Республика воров - страница 79



– Прими смерть, образ именованный. Ты – он… – хрипло воскликнула Терпение, – и не он!

Раздался громкий треск, будто под молотом хрястнули разбитые кости, и над тремя свечами вспыхнули огромные огненные шары, больше Жановых кулаков. Пламя померкло, стало темнее полуночи, на угольно-черные переливы было больно смотреть. Из глаз Жана брызнули слезы, и он невольно зажмурился. Черное пламя продолжало полыхать, заливая каюту жутким сиянием, грязно-серым, как вода в застоявшейся кладбищенской луже.

Корабль содрогнулся от бушприта до кормы. Картенский маг, стоявший за спиной Хладнокровия, внезапно отпрянул и повалился на пол; из носа заструилась кровь. В каюту вбежала женщина – та самая, с которой Жан говорил у штурвала. Она прикрыла рукой глаза, привалилась к переборке и торопливо зашептала какие-то заклинания на неизвестном Жану наречии.

«О боги, а кто ж кораблем управляет?» – рассеянно подумал Жан.

Мерзкое серое сияние пульсировало в такт с биением его сердца, словно в лихорадочном ознобе; воздух как будто сгустился от неимоверного жара.

– Прими смерть! Ты – он… – выдохнул Хладнокровие, – и не он!

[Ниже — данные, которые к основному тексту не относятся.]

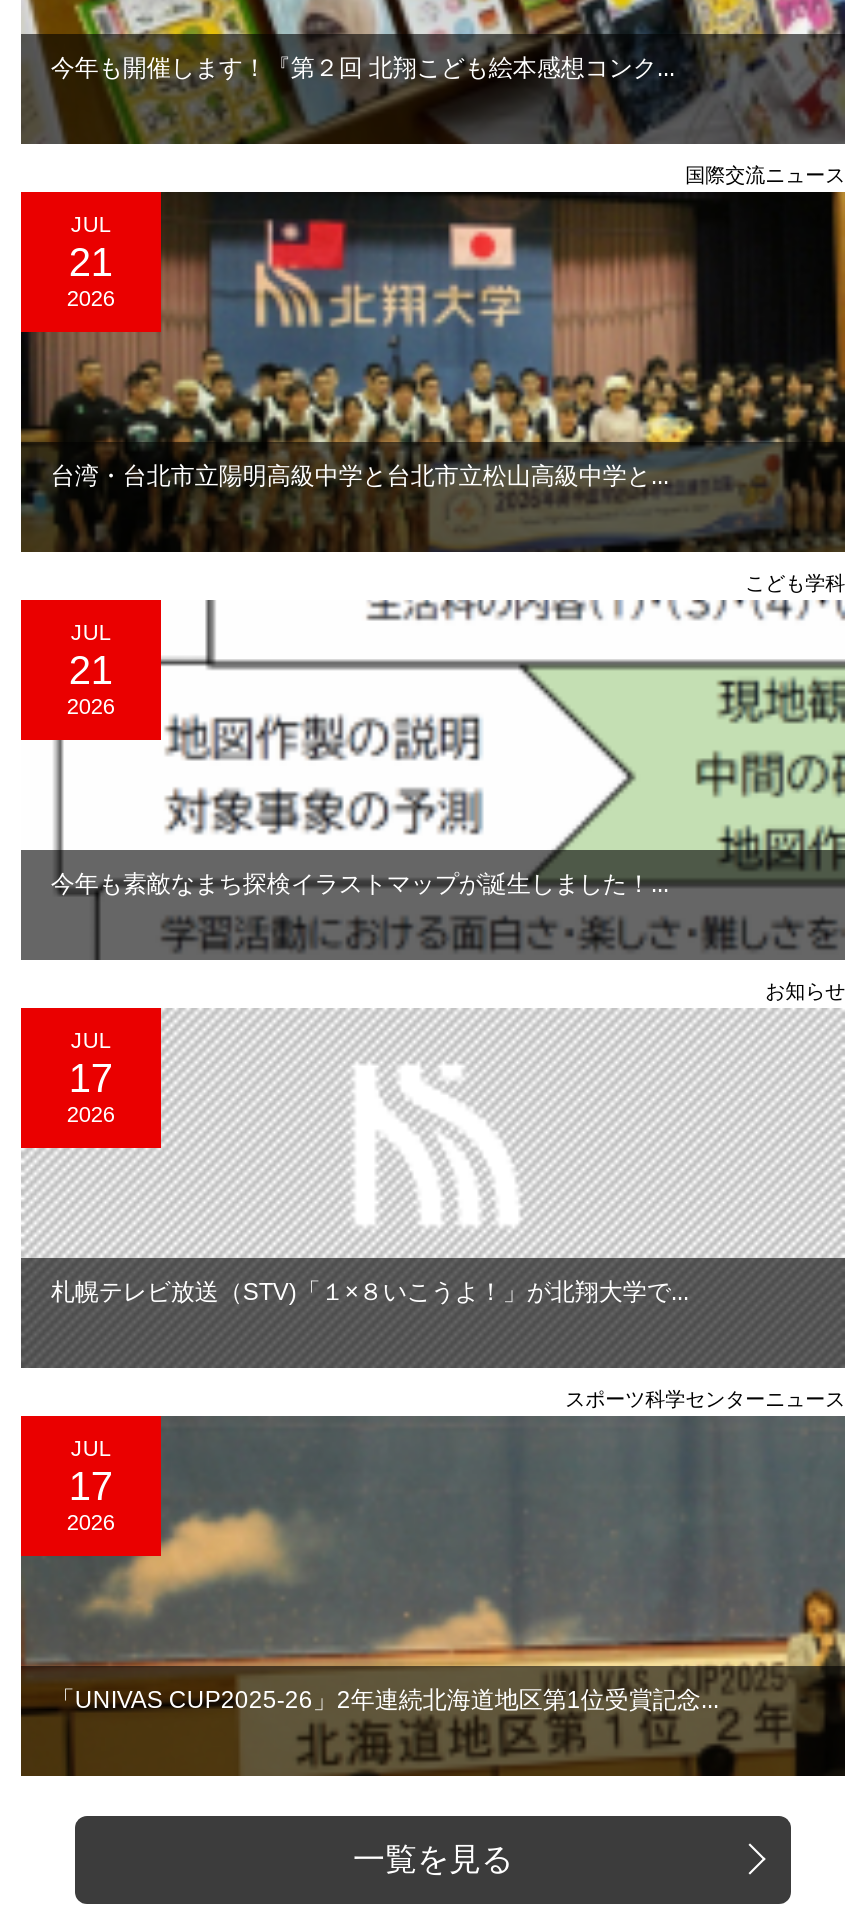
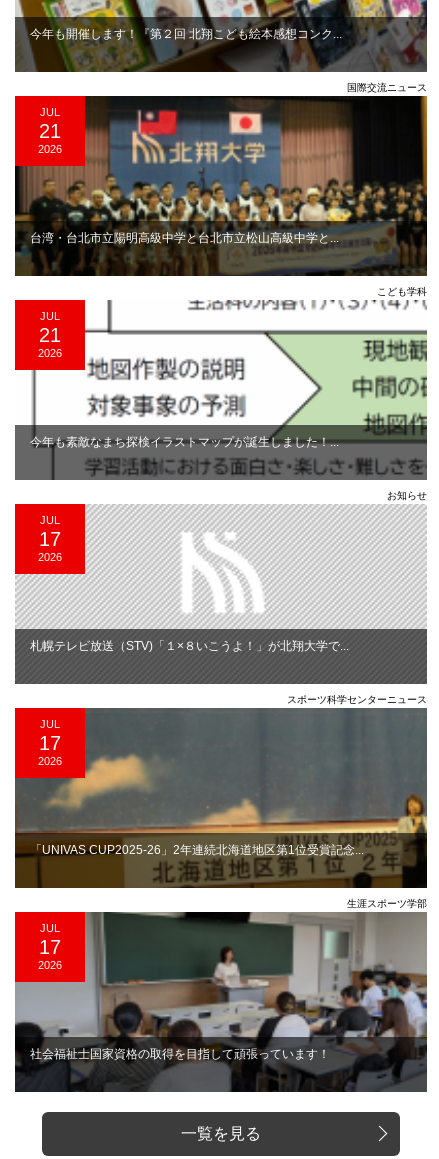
none -> [15,898,428,1092] [image] | 生涯スポーツ学部 | JUL | 17 | 2026
none -> [30,1048,330,1062] 社会福祉士国家資格の取得を目指して頑張っています！

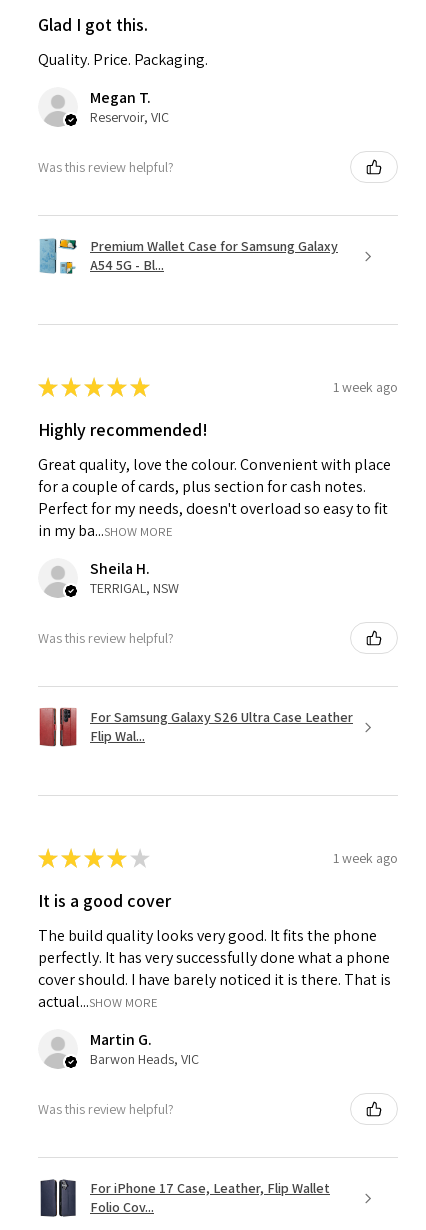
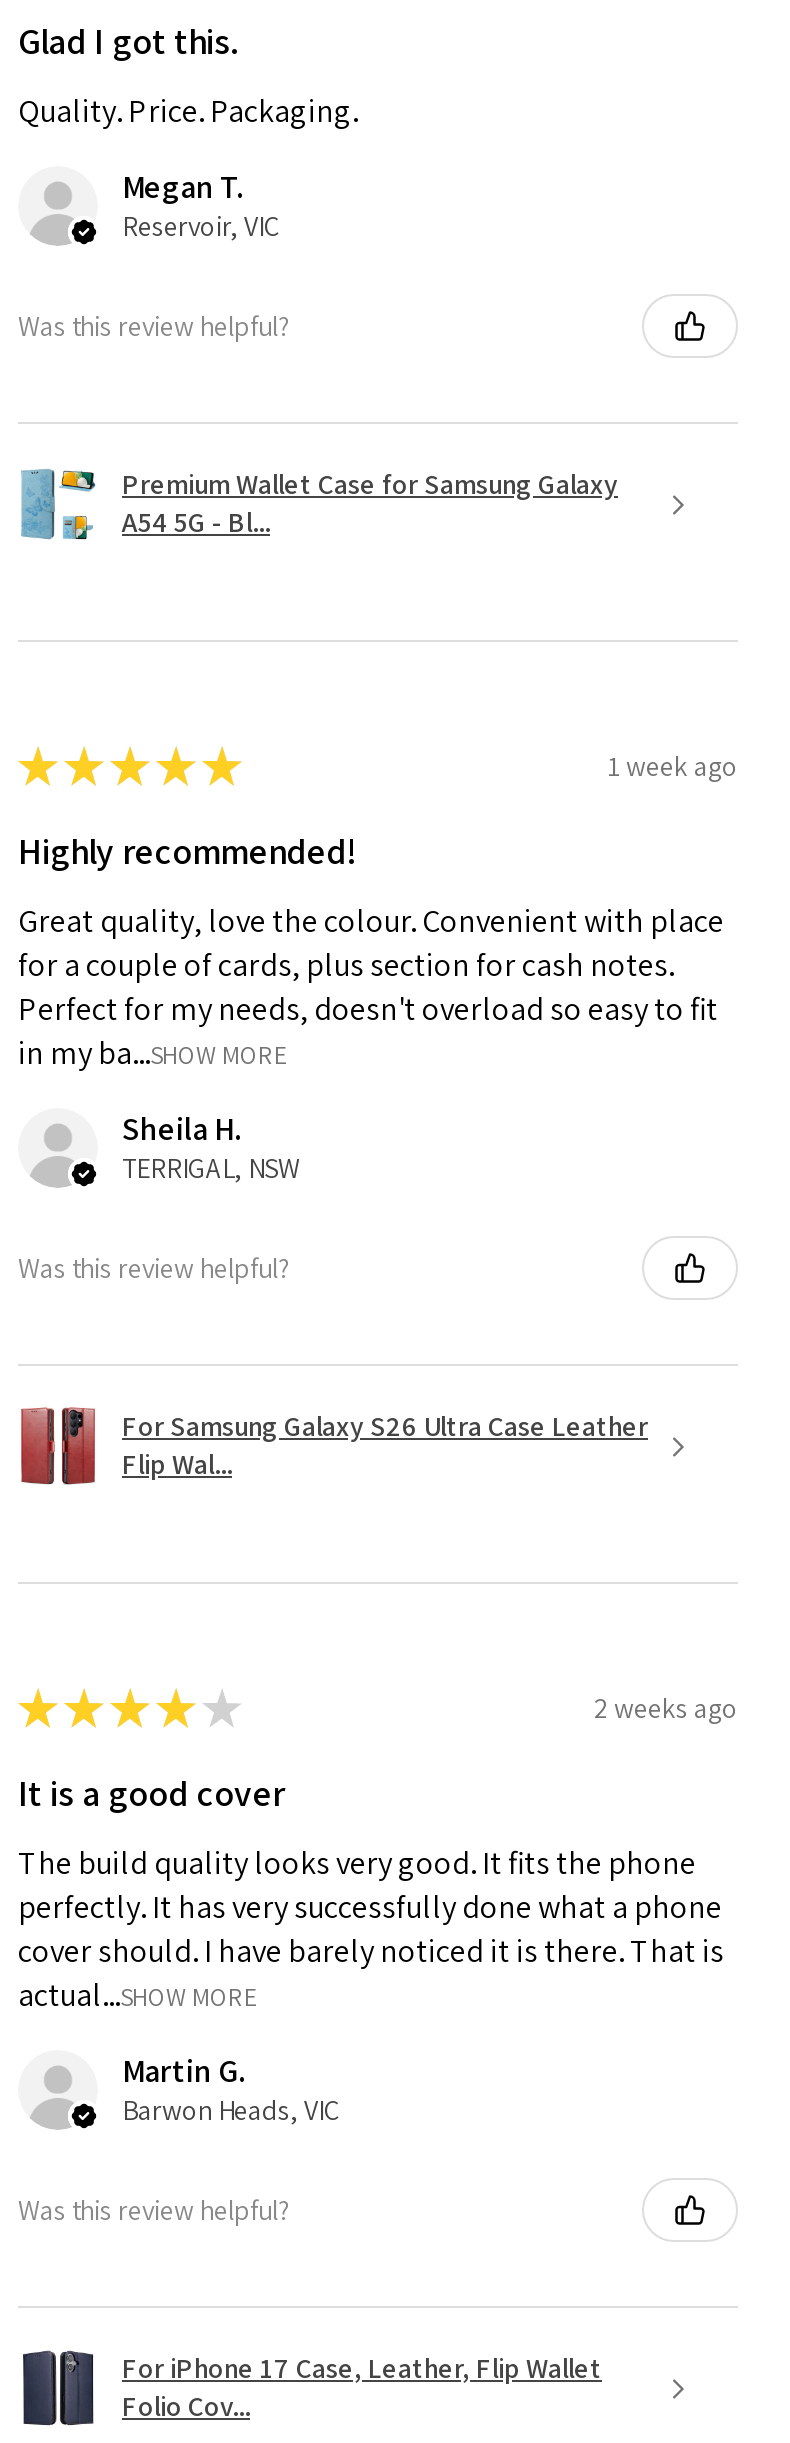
[333,848,398,866] 1 week ago -> [594,1689,738,1725] 2 weeks ago

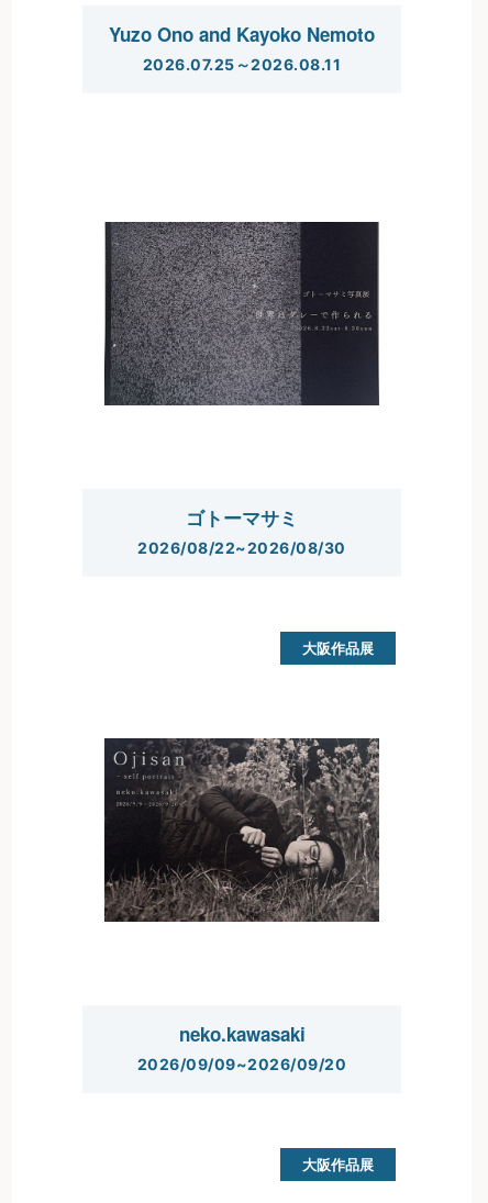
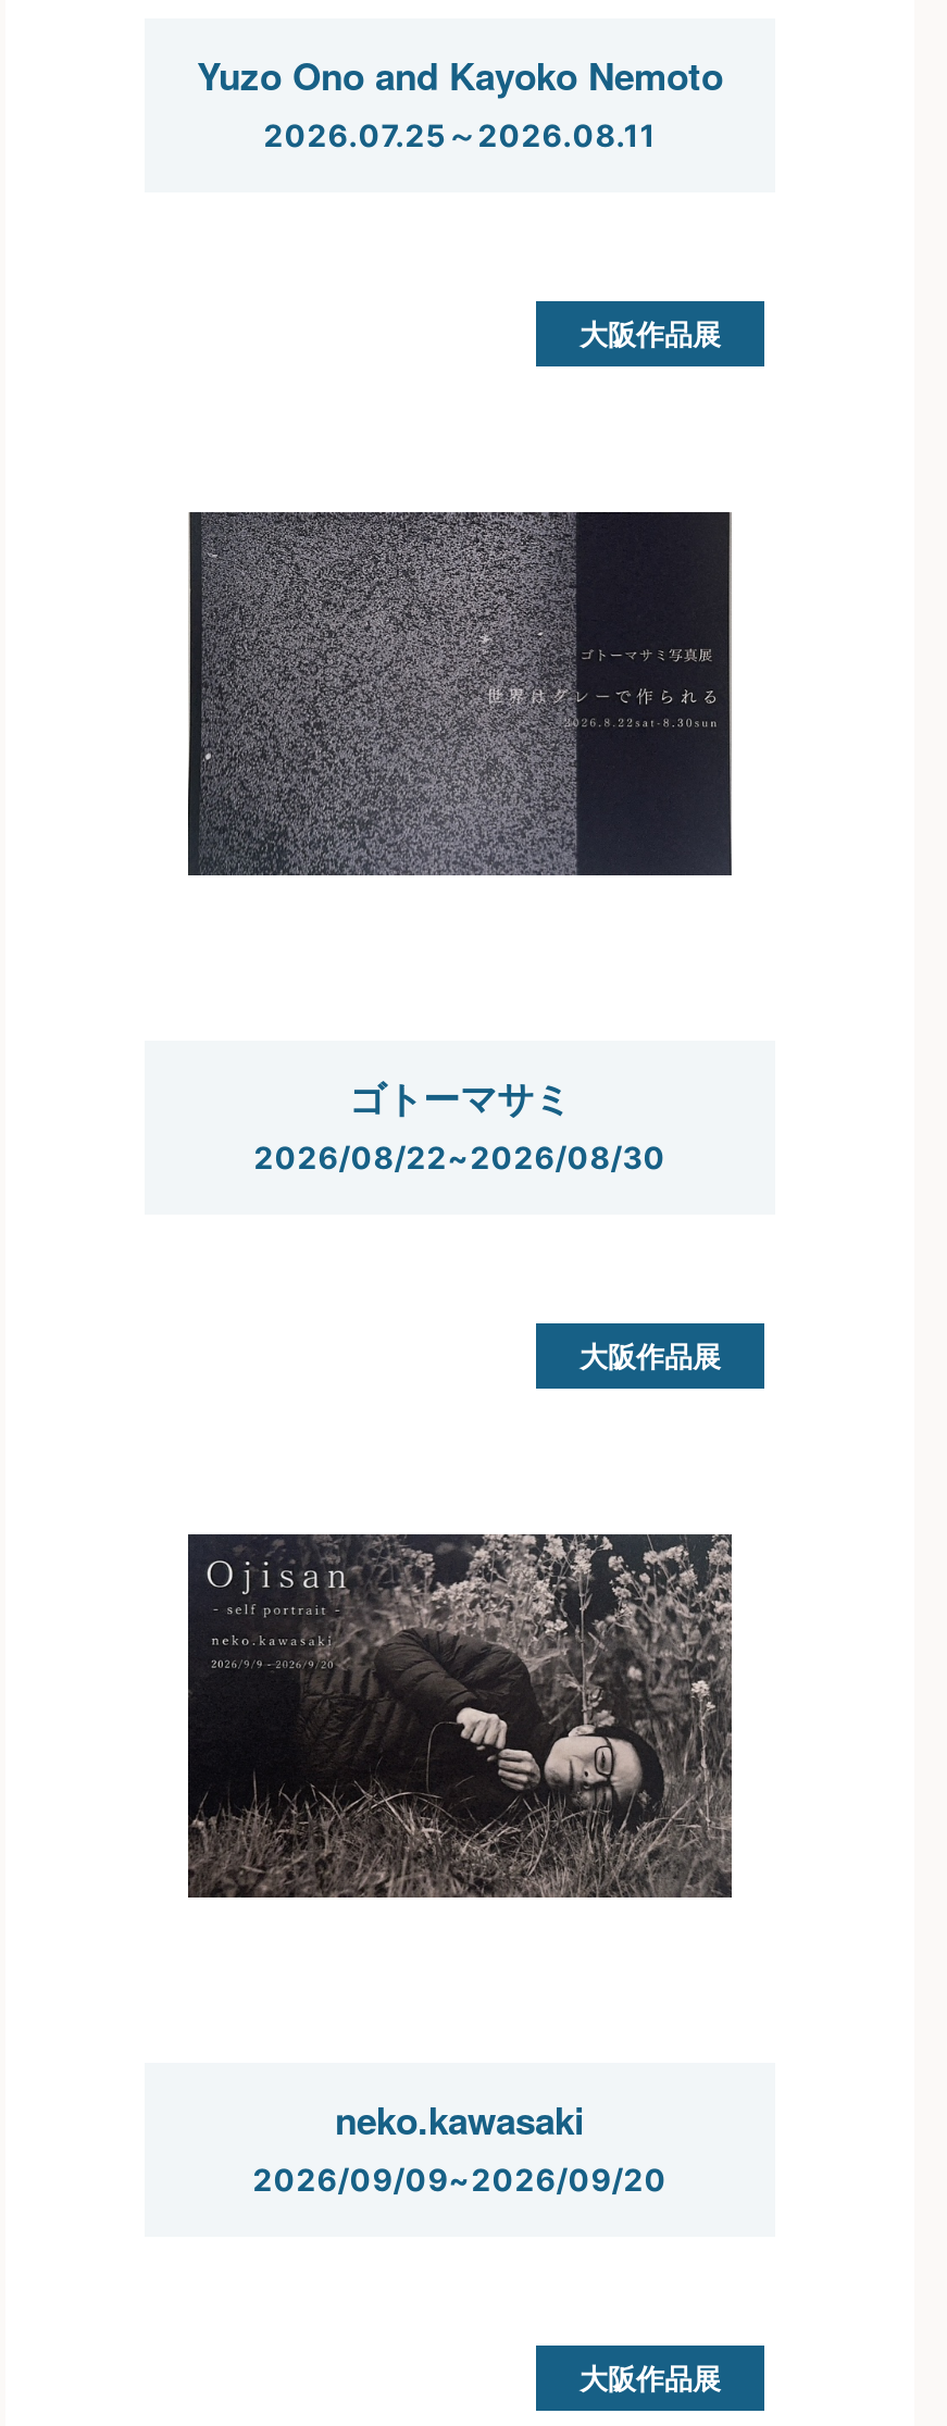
none -> [580,316,721,351] 大阪作品展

Смерть – твоя!

Что-то пронзительно взвизгнуло и длинно заскрипело, будто гигантским гвоздем провели по грифельной доске, а стоны Локка перешли в крик – нет, в истошные, мучительные, долгие, непрекращающиеся вопли.

4

Боль для Локка была не внове, но, когда картенские маги прижали его к столу и обрушили на него всю мощь своего колдовства, он испытал такие муки, для которых не существовало слов.

Каюта стала взвихренной воронкой сияющих белых высверков и дрожащих, зыбких потоков вязкого воздуха. Слезы застили глаза, лица Терпения и Хладнокровия расплывались лужицами растопленного воска. Что-то с грохотом разбилось, череп пронзили тысячи раскаленных игл, перед глазами заколыхалось желтоватое марево. Внезапно серебристые завитки на груди налились жаром, и Локк, ахнув от неожиданности, не смог сдержать невольный стон, – казалось, под кожу насыпали толстый слой горячей золы.

Сцепив зубы, чтобы не выпустить рвущийся наружу крик, Локк подумал: «Ничего страшного, ножами меня уже протыкали. И шпагами тоже. В плечо. В запястье. В руку. И саблями рубили, и дубинками поколачивали, и кулаками молотили, и ногами пинали… и топили… почти утопили… А теперь отравили…»

Он перебирал в уме долгий список своих былых увечий, а в крошечном незамутненном уголке сознания неотвязно билась мысль, что нелепо и очень забавно вспоминать о прошлой боли ради того, чтобы справиться с болью настоящей.

– Меня много раз отравить пытались, – сказал он, всем телом содрогаясь от жаркой волны боли, смешанной с невероятным желанием расхохотаться.

После этого все вокруг слилось в невнятный шум и гомон: голоса картенских магов, крики Жана, какой-то вой, стук, стон, треск, грохот и скрежет. Локк изо всех сил старался не потерять самообладания, но получалось плохо. Страдание длилось бесконечно, а потом в сознание прорвался чей-то голос – нет, не голос, а мысленные образы, созданные архидонной Терпение, которые Локк распознал каким-то глубинным чутьем.

– Ты – он… и не он!

Под кожей, зудящей от бесчисленных укусов грезостальных игл, что-то шевельнулось; живот скрутило, под ложечкой засосало. Воздух словно бы покорежился, белое пламя свечей почернело. Неведомая сила, развернувшись змеиными кольцами, скользнула вверх, под ребра, сжала легкие, сдавила отчаянно колотящееся сердце.